Visualize the benchmarks

First, lets visualze the timeseries of each benchmark.

# Subset the benchmark flows between 1997 (calibration period) and 2000 (validation period)
bm_sub = benchmark_flows.loc["1997":"2000"]
# Subset the observed flow for the same period
qobs_sub = data.sel(date=slice("1997", "2000"))["streamflow"].to_series()
# Extract list of benchmarks
bm_cols = bm_sub.columns.tolist()

# Format plots
n_cols = 2
n_rows = -(-len(bm_cols) // n_cols)
# Find the last visible plot index in each column (for x-axis labels)
bottom_axes = set()
for c in range(n_cols):
    col_indices = [c + r * n_cols for r in range(n_rows) if c + r * n_cols < len(bm_cols)]
    if col_indices:
        bottom_axes.add(col_indices[-1])
fig, axes = plt.subplots(n_rows, n_cols, figsize=(12, n_rows * 3), constrained_layout=True)
axes = axes.flatten()

split_date = pd.Timestamp("1999-01-01")

for i, name in enumerate(bm_cols):
    ax = axes[i]
    l1, = ax.plot(qobs_sub.index, qobs_sub.values, color="steelblue", linewidth=0.9, label="Observed")
    l2, = ax.plot(bm_sub.index, bm_sub[name].values, color="darkorange", linewidth=0.8, label="Benchmark")
    title = name.replace("bm_", "").replace("_", " ").title()
    ax.set_title(title, fontsize=10, fontweight="bold", pad=3)
    ax.xaxis.set_major_locator(mdates.MonthLocator(bymonth=[1, 7]))
    ax.xaxis.set_major_formatter(mdates.DateFormatter("%b %Y"))
    ax.tick_params(axis="y", labelsize=9)
    ax.set_ylabel("Streamflow", fontsize=9)
    ax.spines[["top", "right"]].set_visible(False)

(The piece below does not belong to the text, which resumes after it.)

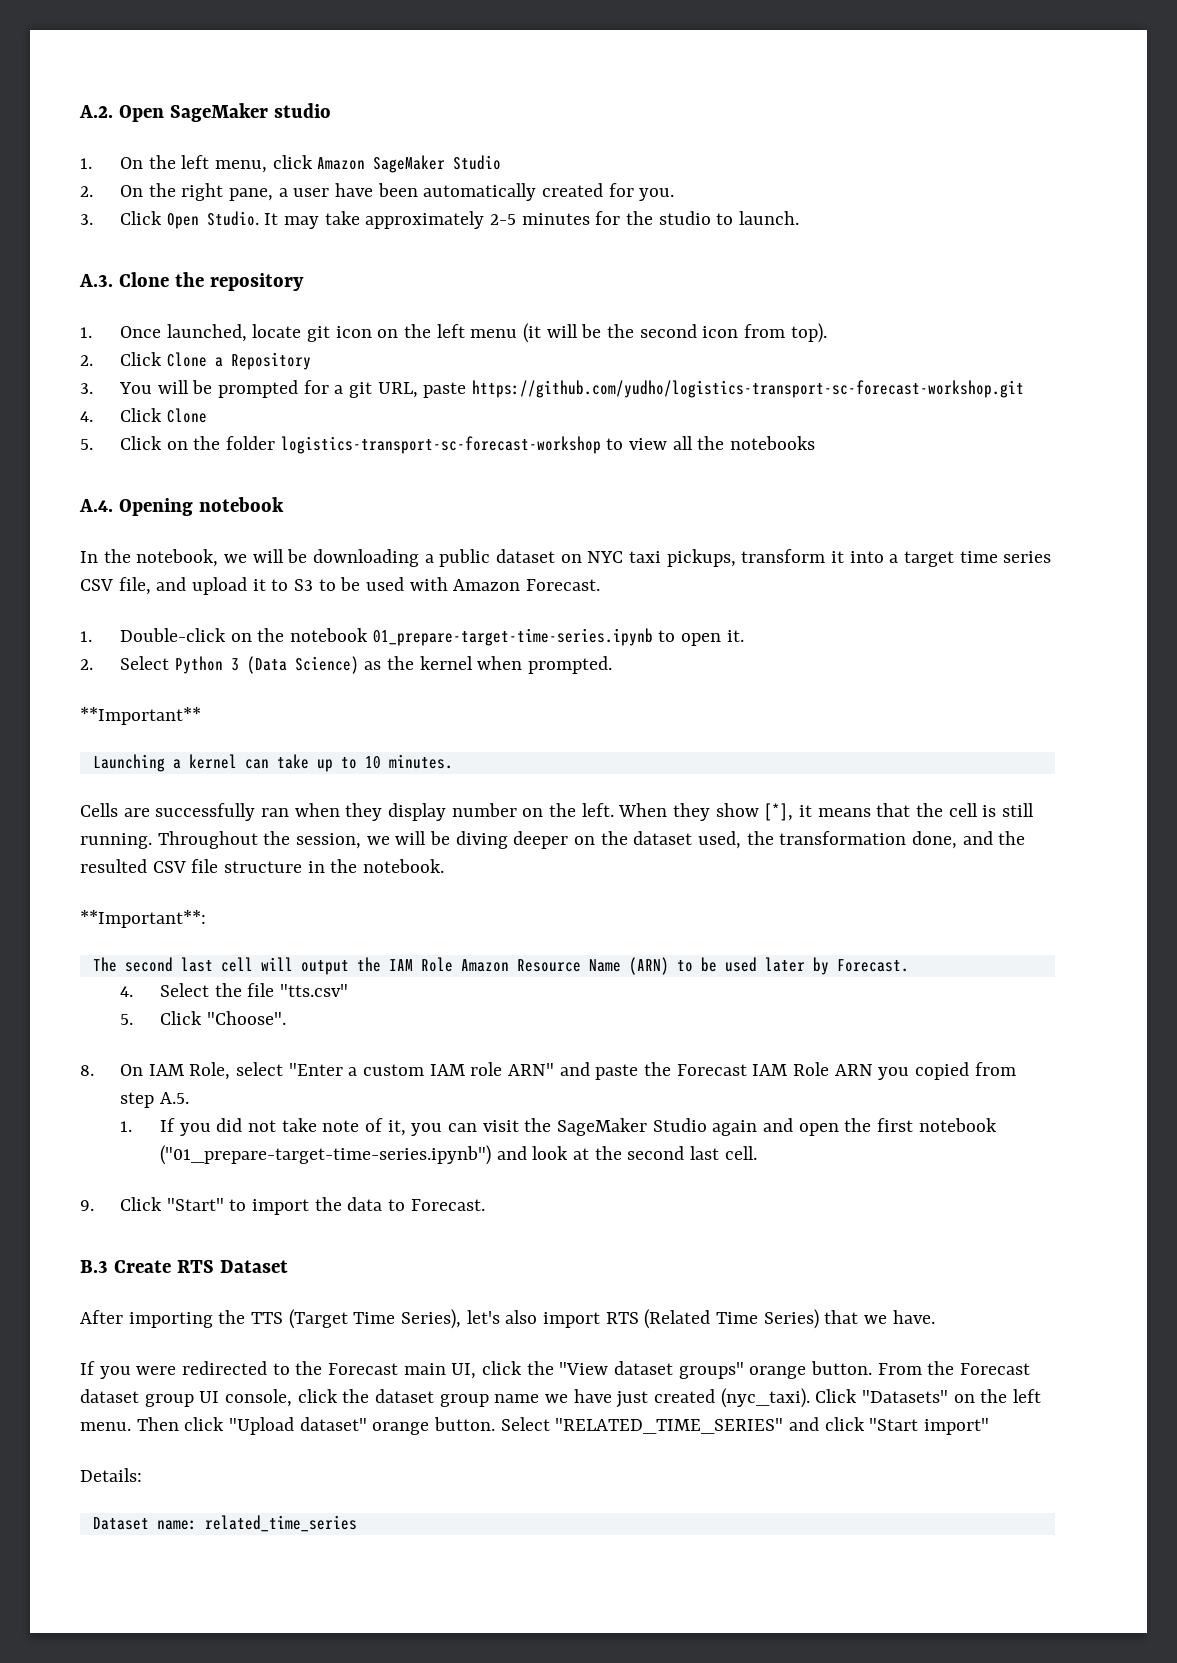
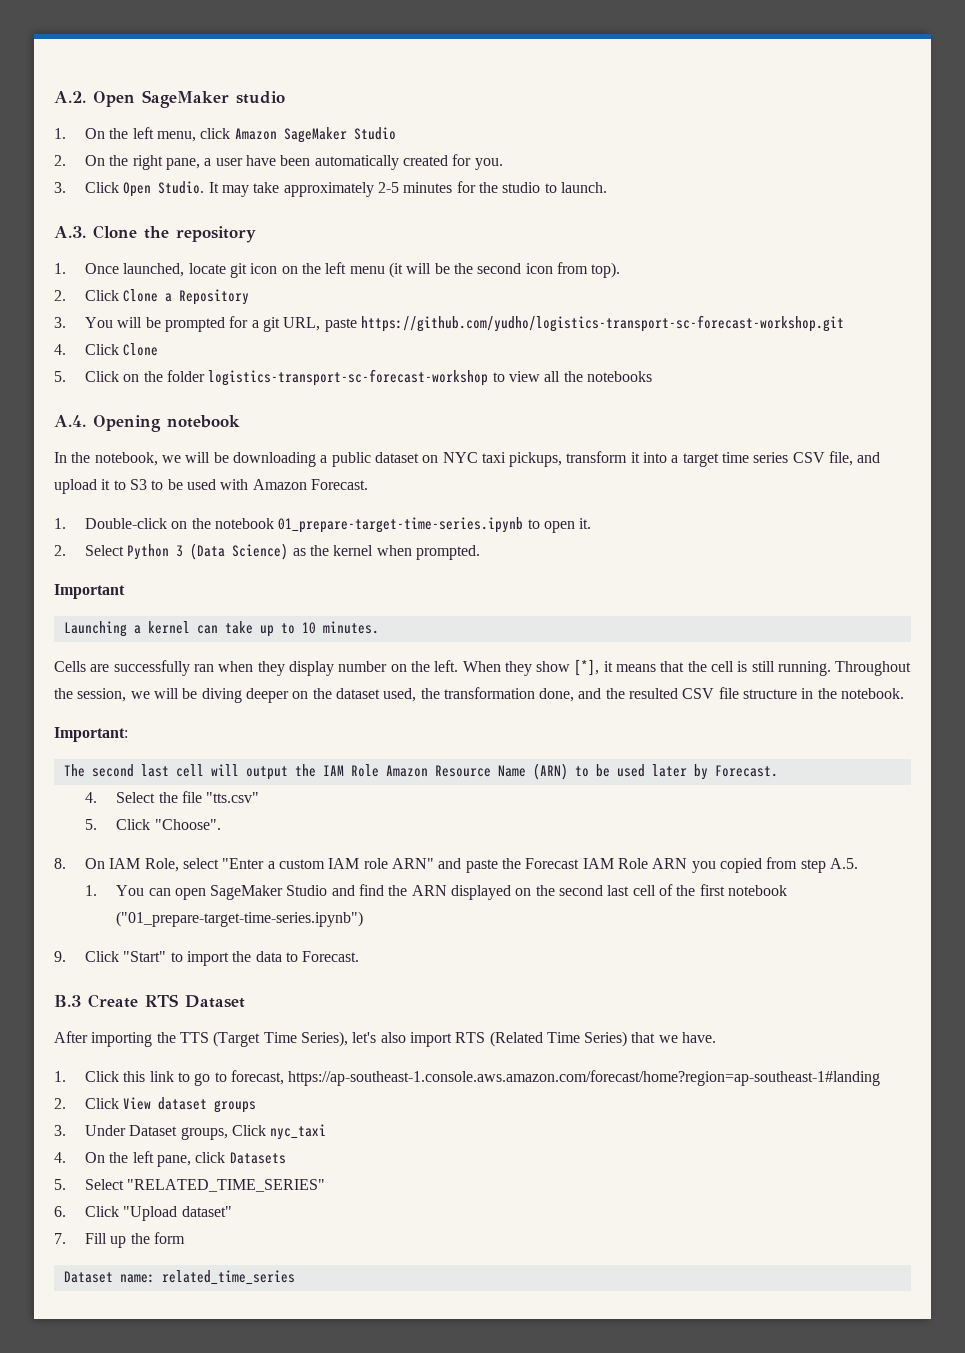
[80,707,201,725] **Important** -> [54,584,125,599] Important
[80,910,206,928] **Important**: -> [54,727,128,742] Important:
[159,1118,997,1136] [159,1145,757,1165] If you did not take note of it, you can visit the SageMaker Studio again and open the first notebook ("01_prepare-target-time-series.ipynb") and look at the second last cell. -> [116,884,787,900] [116,911,364,927] You can open SageMaker Studio and find the ARN displayed on the second last cell of the first notebook ("01_prepare-target-time-series.ipynb")
[80,1361,1031,1379] [80,1388,1042,1408] [80,1417,990,1435] [80,1468,142,1482] If you were redirected to the Forecast main UI, click the "View dataset groups" orange button. From the Forecast dataset group UI console, click the dataset group name we have just created (nyc_taxi). Click "Datasets" on the left menu. Then click "Upload dataset" orange button. Select "RELATED_TIME_SERIES" and click "Start import" // Details: -> [54,1070,881,1086] [54,1097,257,1113] [54,1124,327,1140] [54,1151,286,1167] [54,1179,326,1192] [54,1206,232,1221] [54,1232,186,1248] 1. Click this link to go to forecast, https://ap-southeast-1.console.aws.amazon.com/forecast/home?region=ap-southeast-1#landing // 2. Click View dataset groups // 3. Under Dataset groups, Click nyc_taxi // 4. On the left pane, click Datasets // 5. Select "RELATED_TIME_SERIES" // 6. Click "Upload dataset" // 7. Fill up the form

    # Vertical line at calibration/validation split
    ax.axvline(split_date, color="black", linewidth=1.0, linestyle="--", zorder=3)

    # Cal / Val labels
    trans = ax.get_xaxis_transform()
    ax.text(split_date - pd.Timedelta(days=500), 0.9,
            "Calibration", transform=trans, ha="right", va="top", fontsize=9, color="black")
    ax.text(split_date + pd.Timedelta(days=500), 0.9,
            "Validation", transform=trans, ha="left", va="top", fontsize=9, color="black")

    if i in bottom_axes:
        ax.tick_params(axis="x", labelsize=9, rotation=30)
        ax.set_xlabel("Date", fontsize=9)
    else:
        ax.tick_params(axis="x", labelbottom=False)

for j in range(len(bm_cols), len(axes)):
    axes[j].set_visible(False)

fig.suptitle("Benchmark Flows vs Observed Streamflow  |  1997–2000", fontsize=14, fontweight="bold")
fig.legend(handles=[l1, l2], labels=["Observed", "Benchmark"],
           loc="lower center", ncol=2, fontsize=10,
           frameon=False, bbox_to_anchor=(0.5, -0.02))
plt.show()

../_images/ef2f6d66f27d651d063a160f14c0f33d1d5a9b4067cbe68d869060d6ba4db67a.png

Each benchmark produces a different timeseries. The Annual Mean and Median Flow benchmarks only produce values for the calibration period (1998), as they cannot be used on unseen data.

Analyze the results

Here’s some basic analysis of the resulting benchmarks and their scores. Feel free to build your own analysis from this!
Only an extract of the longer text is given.